**Source data**:
- - - - - - -

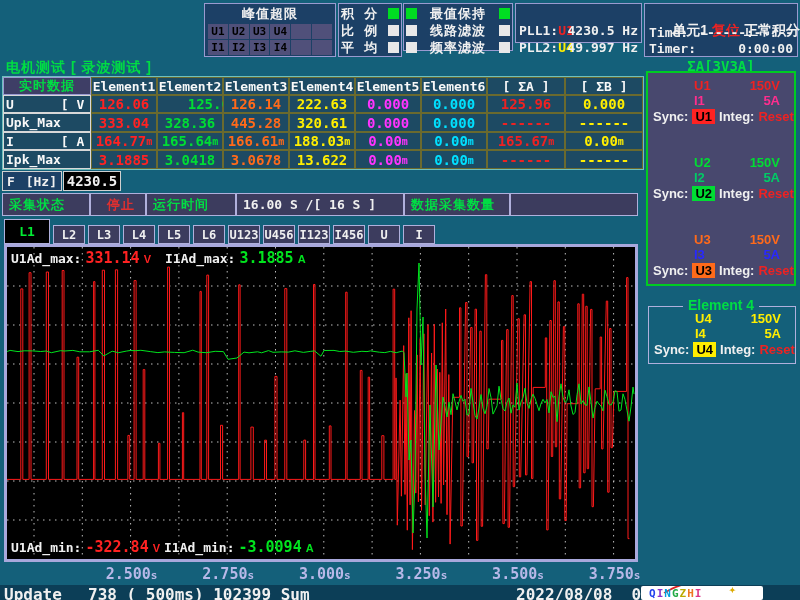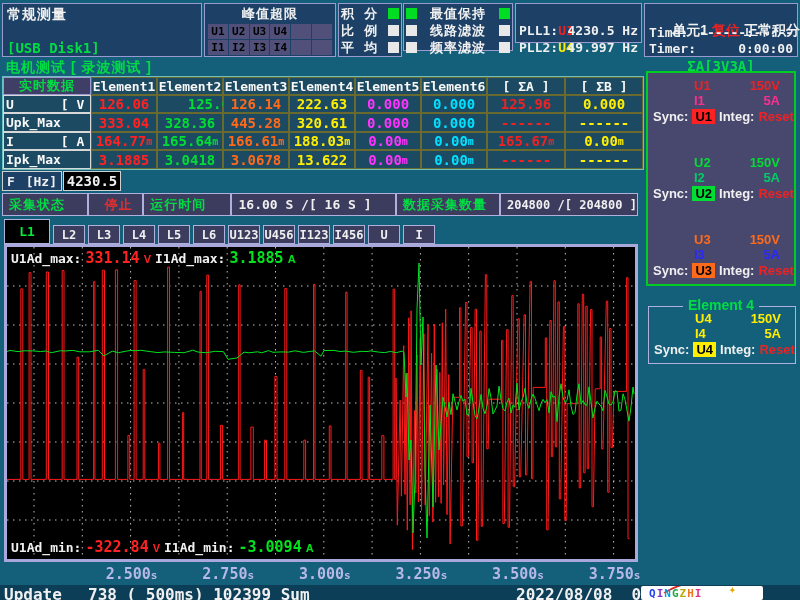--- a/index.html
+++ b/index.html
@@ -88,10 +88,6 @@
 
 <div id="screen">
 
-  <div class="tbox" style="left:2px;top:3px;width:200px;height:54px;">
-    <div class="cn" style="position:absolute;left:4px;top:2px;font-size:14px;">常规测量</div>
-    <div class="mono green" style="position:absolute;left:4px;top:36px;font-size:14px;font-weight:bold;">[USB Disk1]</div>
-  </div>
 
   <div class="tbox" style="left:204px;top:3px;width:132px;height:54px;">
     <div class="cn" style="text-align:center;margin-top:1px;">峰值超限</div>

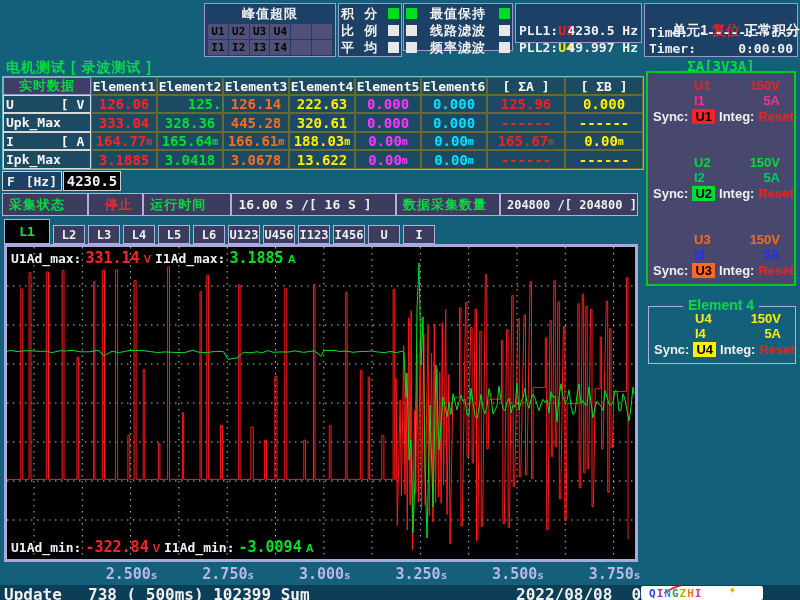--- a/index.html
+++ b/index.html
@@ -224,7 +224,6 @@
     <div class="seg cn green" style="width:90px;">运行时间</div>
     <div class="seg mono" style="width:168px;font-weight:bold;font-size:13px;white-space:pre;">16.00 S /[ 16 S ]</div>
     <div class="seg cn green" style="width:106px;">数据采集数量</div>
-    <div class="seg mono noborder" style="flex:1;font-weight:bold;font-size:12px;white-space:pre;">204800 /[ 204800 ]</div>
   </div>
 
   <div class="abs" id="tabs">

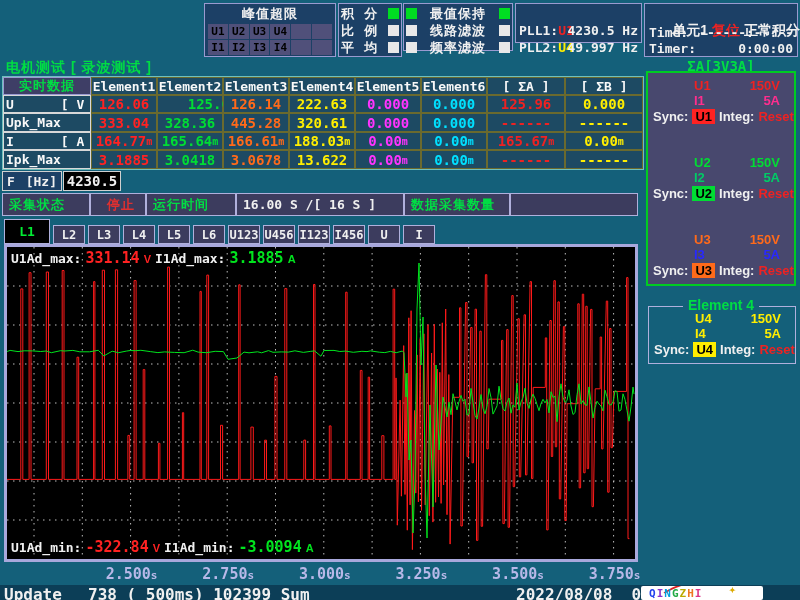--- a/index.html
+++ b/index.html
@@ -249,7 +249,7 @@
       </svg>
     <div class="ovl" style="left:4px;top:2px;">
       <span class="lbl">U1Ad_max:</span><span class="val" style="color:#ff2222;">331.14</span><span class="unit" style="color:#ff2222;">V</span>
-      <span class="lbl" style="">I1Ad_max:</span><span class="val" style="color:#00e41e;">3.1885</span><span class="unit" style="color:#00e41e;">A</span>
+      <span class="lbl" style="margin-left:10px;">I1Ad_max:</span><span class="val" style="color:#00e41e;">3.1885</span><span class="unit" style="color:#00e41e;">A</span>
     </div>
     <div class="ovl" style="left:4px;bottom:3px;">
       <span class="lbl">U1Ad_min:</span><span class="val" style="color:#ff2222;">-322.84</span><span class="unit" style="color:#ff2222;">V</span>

- - - - - - -

Copy out each line of the listing that contains the word "tbox".

**Response**:
-  <div class="tbox" style="left:2px;top:3px;width:200px;height:54px;">
   <div class="tbox" style="left:204px;top:3px;width:132px;height:54px;">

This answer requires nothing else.